A pharmaceutical company from Haifa that traded at a record  billion is leaving Wall Street

In recent years, a company has disappeared from the radar turn , a veteran manufacturer of generic drugs, established in Israel in 1950 and producing drugs that are sold by prescription and over the counter. However, it is still a large company, which in 2022 employed 1,455 employees, almost half of them in Israel – in the areas of production, quality assurance, research and development, administration, marketing and sales.

Since 2010, the controlling owner of the Israeli pharmaceutical company is the Indian pharmaceutical company Sun (Sun Pharmaceutical), which currently owns 78.5% of Thero’s shares.
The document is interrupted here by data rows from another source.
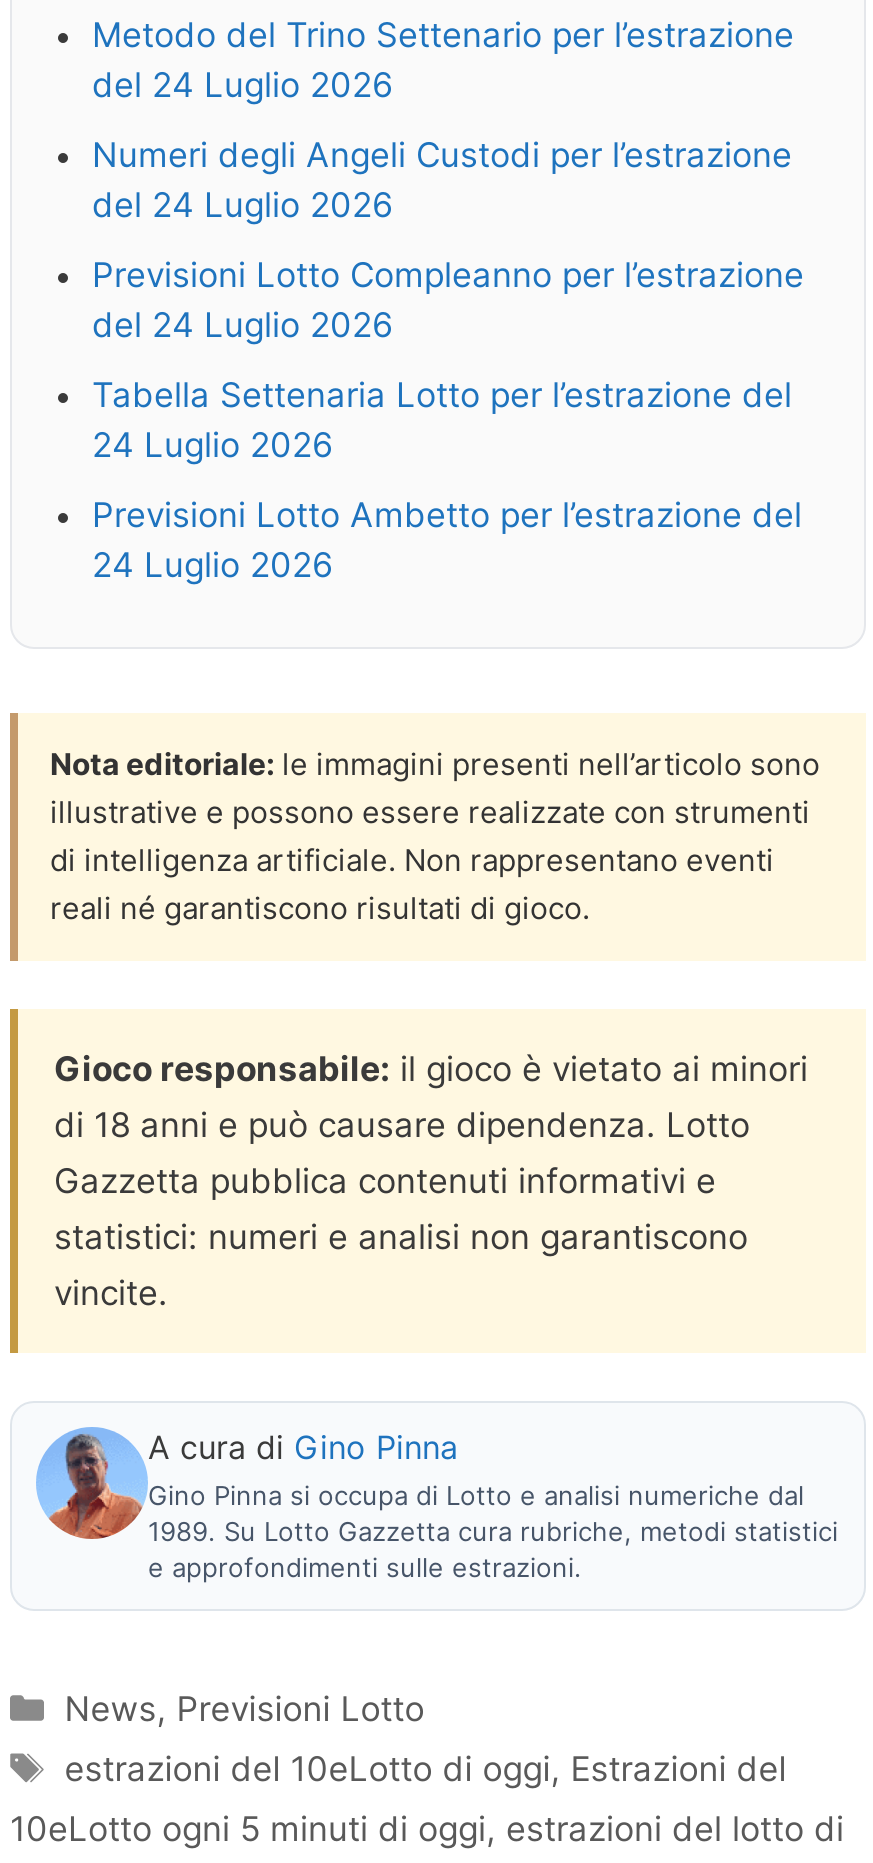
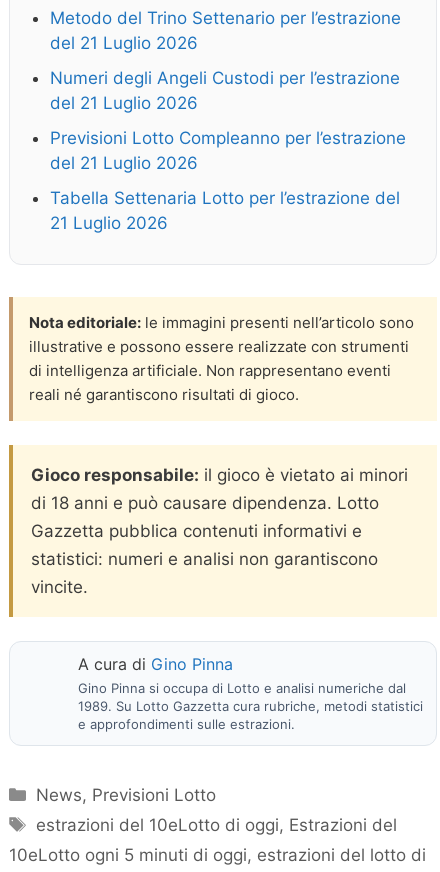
- del 24 Luglio 2026
+ del 21 Luglio 2026

- del 24 Luglio 2026
+ del 21 Luglio 2026

- del 24 Luglio 2026
+ del 21 Luglio 2026

- 24 Luglio 2026
- Previsioni Lotto Ambetto per l’estrazione del
- 24 Luglio 2026
+ 21 Luglio 2026

- [image]
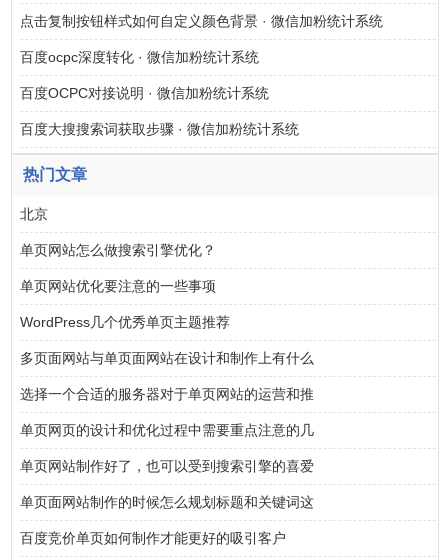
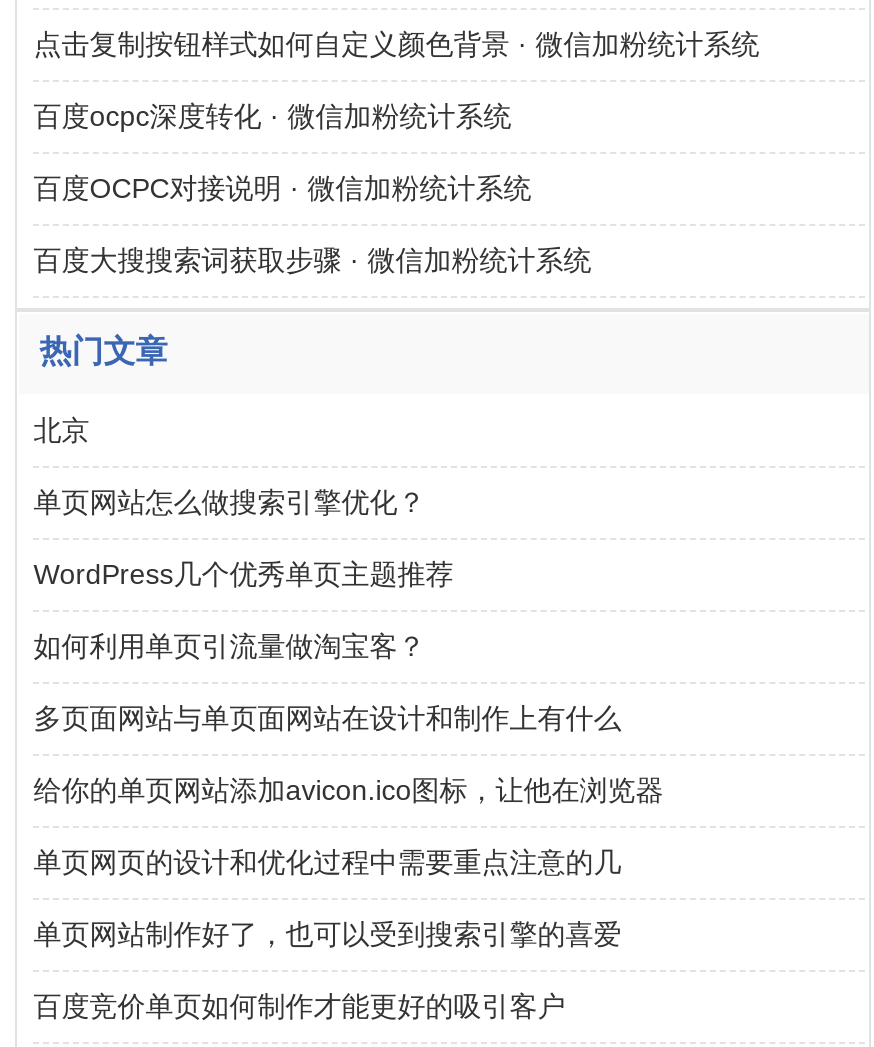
- 单页网站优化要注意的一些事项

+ 如何利用单页引流量做淘宝客？

- 选择一个合适的服务器对于单页网站的运营和推
+ 给你的单页网站添加avicon.ico图标，让他在浏览器

- 单页面网站制作的时候怎么规划标题和关键词这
It is now seeking to purchase the remaining shares held by the public and delist Taro’s shares from trading on the New York Stock Exchange.

Sun submitted an offer to purchase the shares at a price of $38, a premium of about 30% over the price of Thero’s stock on the stock exchange, and in response Thero’s stock jumped in late trading on Friday by 23% and approached the offer price. Sun’s offer reflects a value of over 1.4 billion dollars for Taro.

The Thero board of directors reported that it formed a special committee of independent directors – Linda Ben Shoshan, Dr. Robert Stein and Dov Pekelman – who praised Sun’s proposal.

Taro’s stock is trading at a price 80% lower than the peak it reached in 2015, and has produced a negative return of about 20% in the past year, not including the increase in late trading after the announcement of the takeover offer.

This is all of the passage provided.